Fondali tra le foci del Torrente Arrone e del Fiume Marta (IT6000003) - Azioni di intervento

AZIONE C1:

Parco boe per la delimitazione del SIC “Fondali tra le foci del T. Arrone e del T. Marta”

L’intervento prevede la perimetrazione del SIC comprendente l’intera superficie dell’area marina protetta mediante l’acquisto, l’installazione e il posizionamento (ancoraggio su fondale) di 6 boe di segnalazione con sistema luminoso, per delimitare l’area nella quale è proibita la pesca, la navigazione a motore e l’ancoraggio. L’accesso all’area sarà regolamentata. Questo intervento permetterà la conservazione dell’habitat prioritario della prateria di Posidonia oceanica. L’acquisto delle 6 boe e la loro installazione verrà affidata ad una ditta specializzata di riconosciuta fama nazionale. Saranno valutate e analizzate esperienze pregresse in ambito LIFE-Natura (es. Protezione di habitat marini e costieri nei SIC del Tirreno Meridionale – Oasi Blu di Isca – WWF Italia). Per soddisfare la filosofia del LIFE Natura, che non è quella del ”protected area within fances”, l’area non sarà interdetta al pubblico: saranno infatti elaborati dei protocolli d’intesa per l’accesso controllato nell’area tra l’ente di gestione e i diving center locali.

AZIONE D1:

SIC “Fondali tra le foci del Torrente Arrone e il Torrente Marta”: Monitoraggio dello status di conservazione dell’habitat prioritario “Praterie di Posidonia*”

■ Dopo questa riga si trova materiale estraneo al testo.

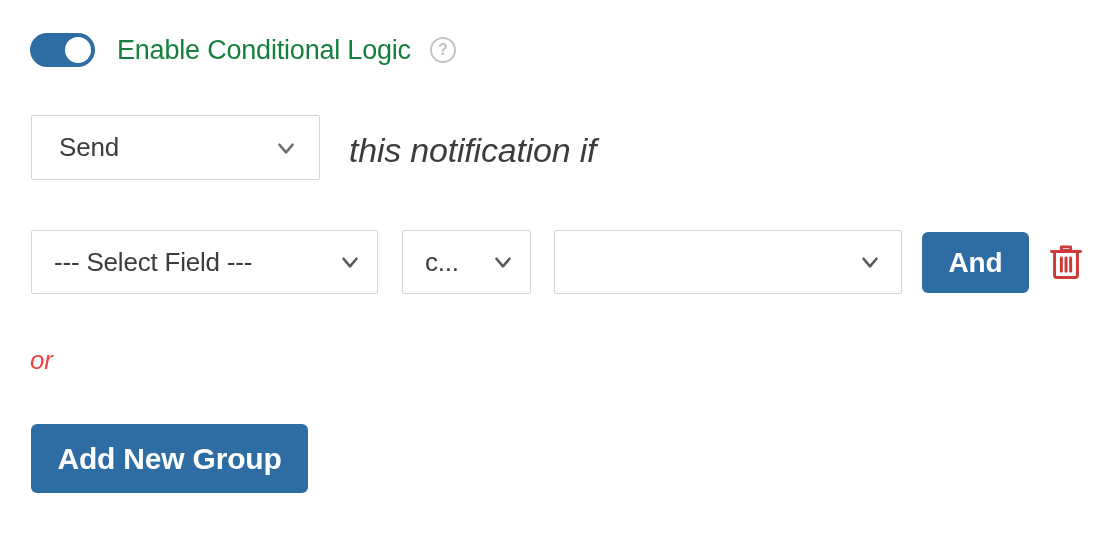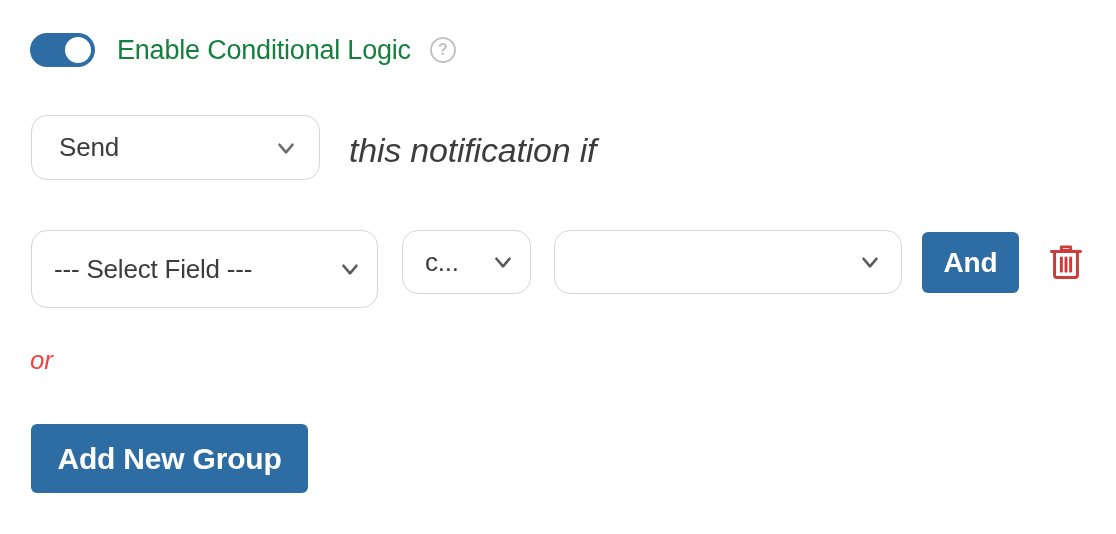--- a/index.html
+++ b/index.html
@@ -82,7 +82,7 @@
     box-sizing: border-box;
     background: #ffffff;
     border: 1px solid #d5d5d5;
-    border-radius: 16px;
+    border-radius: 2px;
     display: flex;
     align-items: center;
     cursor: pointer;

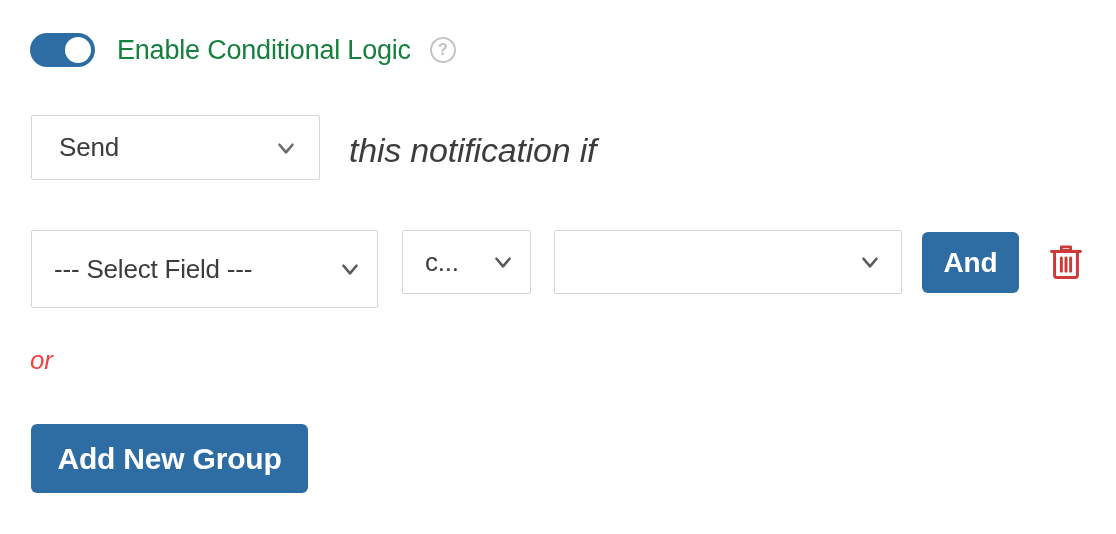--- a/index.html
+++ b/index.html
@@ -126,7 +126,7 @@
     left: 31px;
     top: 230px;
     width: 347px;
-    height: 78px;
+    height: 64px;
     padding: 0 14px 0 22px;
     justify-content: space-between;
   }

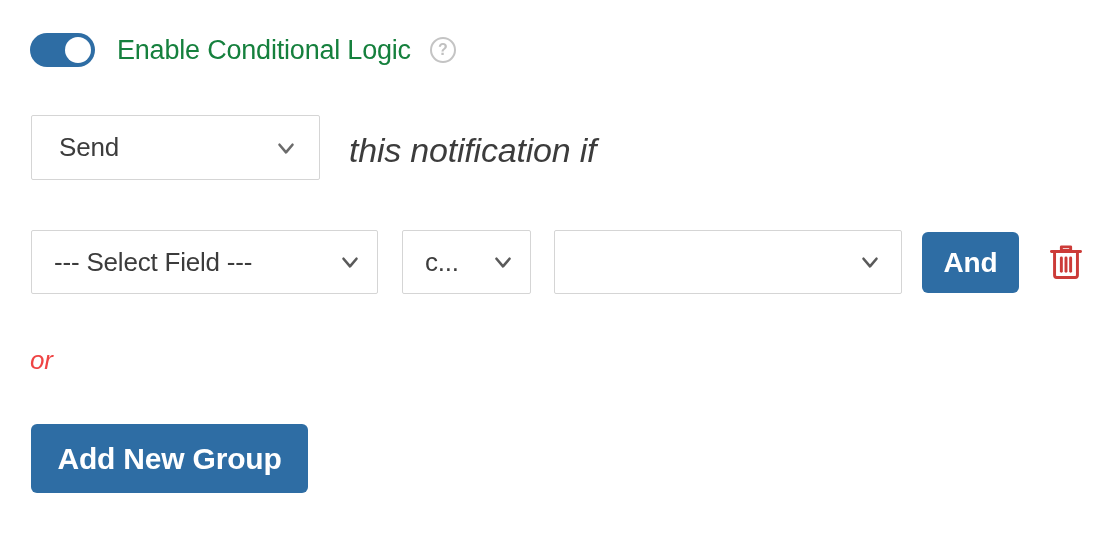--- a/index.html
+++ b/index.html
@@ -167,7 +167,7 @@
   #and-button {
     left: 922px;
     top: 232px;
-    width: 97px;
+    width: 107px;
     height: 61px;
     font-size: 28px;
   }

La presenza della Posidonia oceanica è un indicatore d’eccellenza dello stato di qualità delle biocenosi mediterranee. Per la valutazione dello stato di conservazione dell’habitat nel sito oggetto d’intervento saranno utilizzate le tecniche standardizzate per il monitoraggio delle biocenosi marine e delle specie d’interesse. In particolare per la Posidonia saranno utilizzati i parametri di classe di densità fogliare (densità fascicoli fogliari per metro quadro; numero medio di foglie per fascio; valore medio dell’area fogliare; coefficiente A; % specie algali epifite). Tra gli indicatori dello status di conservazione saranno esaminati, in base al “Manuale di Interpretazione degli habitat”( Eur 15/2 Ottobre 1999): Molluschi : Pinna nobilis, Echinodermi: Asteria pancerii, Paracentrotus lividus, Pesci: Epinephelus guaza, Hippocampus ramolosus. In considerazione dell’ampiezza dell’habitat (nel SIC) sarà messo a punto un programma di monitoraggio genetico su aree campione a diverse profondità e a diverse distanze dalla linea di costa.